Cells were lysed in RIPA (P0013B, Beyotime) including 1% phenylmethanesulfonylfluoride (PMSF; ST506, Beyotime) proteinase, detached with a cell scraper, and centrifuged for 30 min at 12,000 × g. BCA protein assay kit (P0012, Beyotime) used to quantify protein concentrations. Cell lysates were boiled at 99 °C for 10 min for conservation. Protein (20 μg) was electrophoresed in SDS-PAGE gels (PG113, Epizyme Biotech) using a Miniprotein III system (1658033, Bio-Rad), transferred to PVDF membranes (ISEQ00010, Millipore) for 70 min, and then incubated in 5% skimmed milk in TBST (P0222, Beyotime) for 1 h at room temperature. PVDF were incubated with primary antibody overnight at 4 °C. Then PVDF were washed with TBST three times, and incubated at room temperature for 1 h in peroxidase-conjugated goat anti-rabbit IgG secondary antibody (1:10,000, BS10003, Bioworld Technology). After washed with TBST, membranes was for chemiluminescence using the Immobilon Western Chemiluminescent HRP Substrate Kit (WBKLS0100, Millipore). The primary antibody are as follows: CDKN2A (1:1000, ab108349, Abcam), CDKN1A (1:1000, ab109520, Abcam), TP53 (1:1000, ab32389, Abcam), IGFBP1 (1:1000, ab181141, Abcam), SLC3A2 (1:1000, ab244356, Abcam), MAP2K3(1:1000, ab195037, Abcam), P38 (1:1000, 9212, Cell Signaling Technology), PP38 (1:1000, ab195049, Abcam), TNFRSF14 (1:500, Abcam, ab185711), Tubulin (1:2000, Bioworld Technology, AP0064), and GAPDH (1:3000, AF0911, Affinity). And Image J was used to calculate the band density. The relative expression levels of proteins were standardized using internal reference GAPDH or Tubulin.

SA-β-gal staining

SA-β-gal activity was detected in cells using the SPiDER-β-Gal reagent (SG03; DOJINDO LABORATORIES, Kamimashiki, Japan) according to the manufacturer’s instructions. Cells were incubated with Bafilomycin A1 for 1 h to inhibit the endogenous β-activity of galactosidase, and then incubated with SPiDER-β-Gal and Hoechst 33342 for 30 min at 37 °C. The cells were observed under a fluorescence microscope after washing with Hanks’ balanced salt solution.

Flow cytometry assays

The flow cytometric antibodies used are listed in Table S2. All flow cytometry assays were performed according to the manufacturer’s instructions.

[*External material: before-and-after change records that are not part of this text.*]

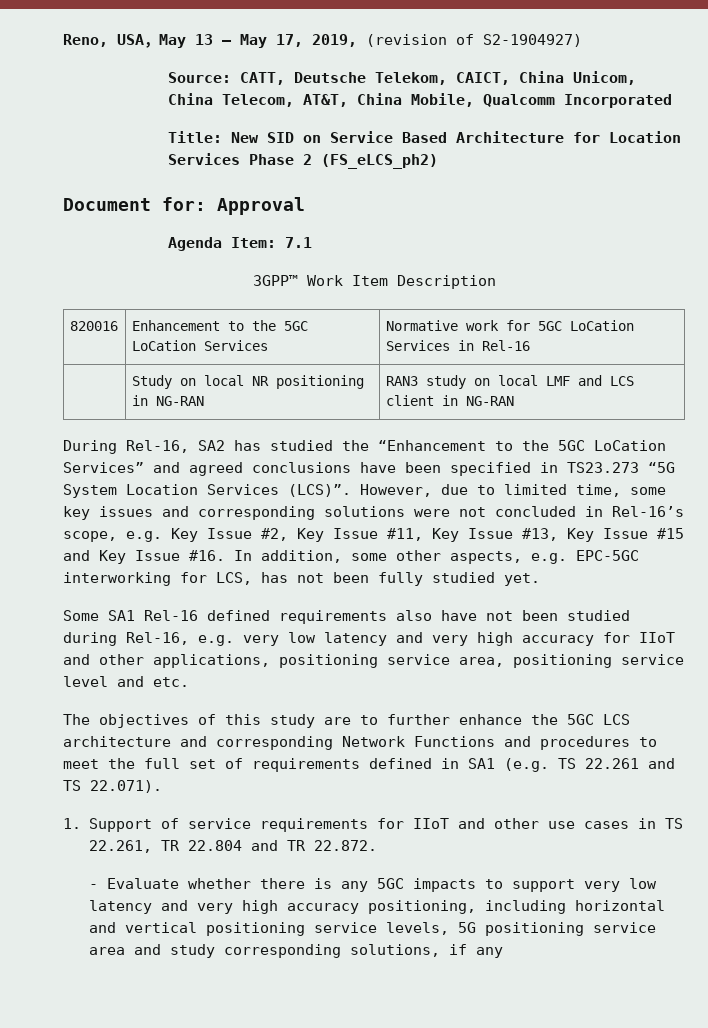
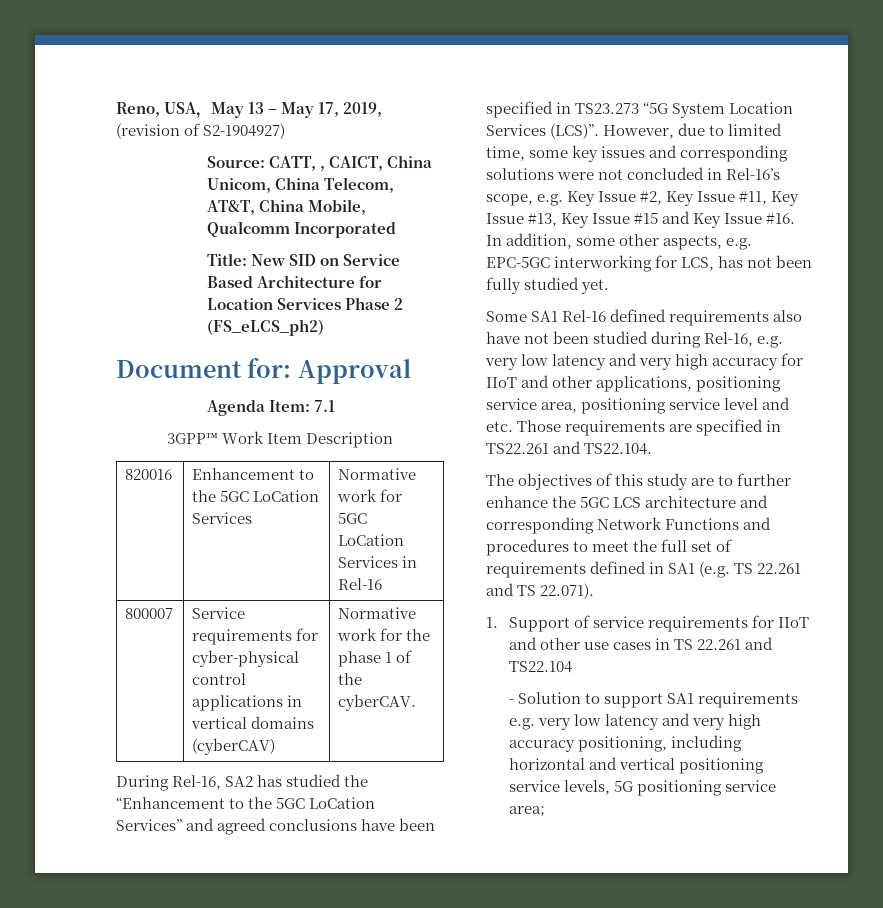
- Source: CATT, Deutsche Telekom, CAICT, China Unicom, China Telecom, AT&T, China Mobile, Qualcomm Incorporated
+ Source: CATT, , CAICT, China Unicom, China Telecom, AT&T, China Mobile, Qualcomm Incorporated
- | Study on local NR positioning in NG-RAN | RAN3 study on local LMF and LCS client in NG-RAN
+ 800007 | Service requirements for cyber-physical control applications in vertical domains (cyberCAV) | Normative work for the phase 1 of the cyberCAV.
- Some SA1 Rel-16 defined requirements also have not been studied during Rel-16, e.g. very low latency and very high accuracy for IIoT and other applications, positioning service area, positioning service level and etc.
+ Some SA1 Rel-16 defined requirements also have not been studied during Rel-16, e.g. very low latency and very high accuracy for IIoT and other applications, positioning service area, positioning service level and etc. Those requirements are specified in TS22.261 and TS22.104.
- 1. Support of service requirements for IIoT and other use cases in TS 22.261, TR 22.804 and TR 22.872.
- - Evaluate whether there is any 5GC impacts to support very low latency and very high accuracy positioning, including horizontal and vertical positioning service levels, 5G positioning service area and study corresponding solutions, if any
+ 1. Support of service requirements for IIoT and other use cases in TS 22.261 and TS22.104
+ - Solution to support SA1 requirements e.g. very low latency and very high accuracy positioning, including horizontal and vertical positioning service levels, 5G positioning service area;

On day 13.5th pregnancy, the mice were euthanized and the embryos and placenta were dissected from the uterus. The uterus was then cut into small pieces and 50% type IV collagenase was added for 1 h of digestion. The cell suspension was filtered through a 70 µm filter and centrifuged at 1500 rpm for 8 min. The supernatant was then discarded, 10 mL of red blood cell lysis solution was added and placed on ice for 10 min, before 20 mL of PBS was added to terminate the reaction. This was then centrifuged at 1500 rpm for 8 min to obtain the cell precipitate. Cell membrane surface molecule flow cytometry antibodies were added, and the cells were incubated at room temperature in the dark for 30 min. The cells were washed with PBS, centrifuged, and the supernatant was discarded. The permeabilization agent was added and left to incubate at 4 °C in the dark for 40 min. The cells were washed with PBS, centrifuged, and the supernatant was discarded. Intracellular antibodies were added, and the cells were incubated at room temperature in the dark for 30 min. These were washed with PBS and the supernatant was discarded, before 200 μL PBS was added to resuspend the cells. Samples were analyzed using a CytoFLEX flow cytometer (Beckman Coulter, Inc., Brea, CA, USA) and FlowJo software was used to analyze the data.

BCAA measurement

The measurement of BCAA in cells, supernatant and tissue used the Branched Chain Amino Acid Assay Kit (abcam, ab83374). Tissue (40 mg) or cells (4 × 106) were homogenized with 200 μL assay buffer. And then centrifuged at 15,000 × g for 10 min to remove cell debris and other insoluble materials, and 20 µL of supernatant used to measure BCAA levels. The concentrations of BCAA were measured according to the manufacture’s protocol.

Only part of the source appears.